De nombreux pêcheurs se plaignent également de ne pas avoir accès au carburant. Ainsi, ce samedi après-midi à la station marine de Petite Terre, malgré l’arrêté préfectoral permettant « aux professionnels de la mer » d’en bénéficier, seuls les prestataires nautiques pouvaient effectivement se servir.
L’agriculture est aussi très fortement impactée. A Mayotte, les agriculteurs de métier doivent souvent se déplacer sur des parcelles très éloignées les unes des autres sur lesquelles se trouvent leurs cultures et leurs élevages. Se déplacer, un véritable tour de force actuellement quand on ne peut mettre que 30 euros de carburant dans son véhicule après des heures et des heures d’attente. Et dès demain, la crise du carburant va se transformer en crise de l’élevage.

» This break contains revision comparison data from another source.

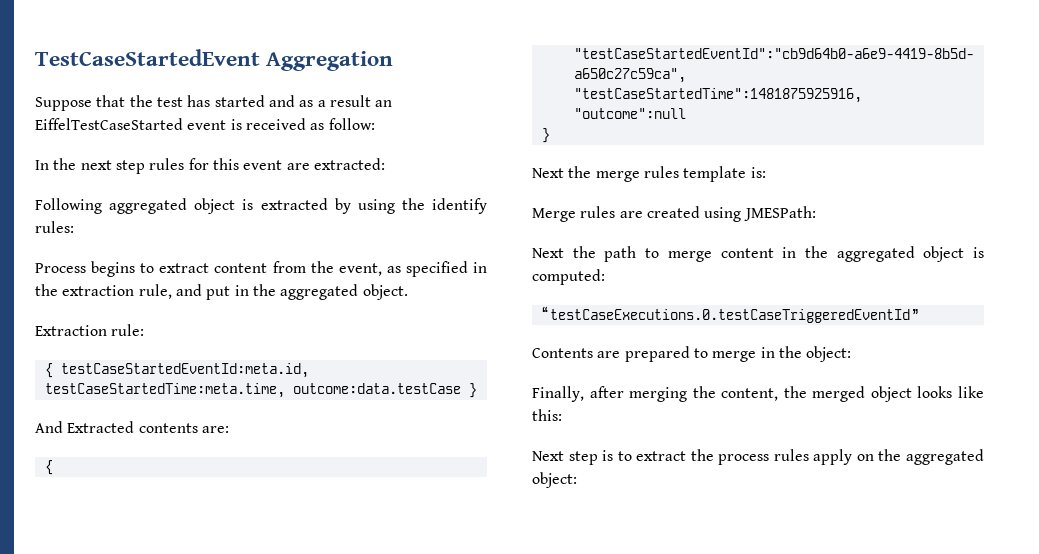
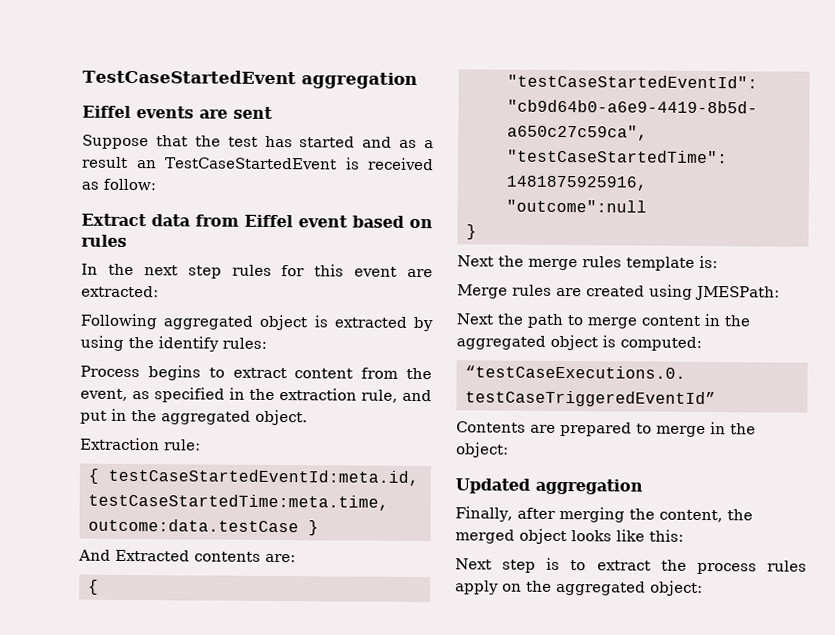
- TestCaseStartedEvent Aggregation
+ TestCaseStartedEvent aggregation
+ Eiffel events are sent
- Suppose that the test has started and as a result an EiffelTestCaseStarted event is received as follow:
+ Suppose that the test has started and as a result an TestCaseStartedEvent is received as follow:
+ Extract data from Eiffel event based on rules
+ Updated aggregation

«Nous élevages de poulets vont mourir», alerte Naouiroubbine Matoir, des Jeunes agriculteurs (JA) de Mayotte. «Nous ne sommes plus en mesure de ravitailler les exploitations de poulets de chair en aliment. Dès demain dimanche, certaines exploitations de productions de volaille seront en rupture d’aliment».
Des poulets condamnés, les agriculteurs responsables
Contrairement aux exploitations de poules pondeuses qui disposent généralement de silos à grains, les élevages de poulets fonctionnent avec des stocks très réduits. Les groupements de producteurs se ravitaillent auprès d’Ekwali, le producteur mahorais d’aliments pour animaux installés à Ironi Bé. Les camionnettes des groupements distribuent ensuite l’aliment aux exploitations. Le site de production de volailles de Naouiroubbine Matoir, à Combani, fait partie de ces fermes en crise.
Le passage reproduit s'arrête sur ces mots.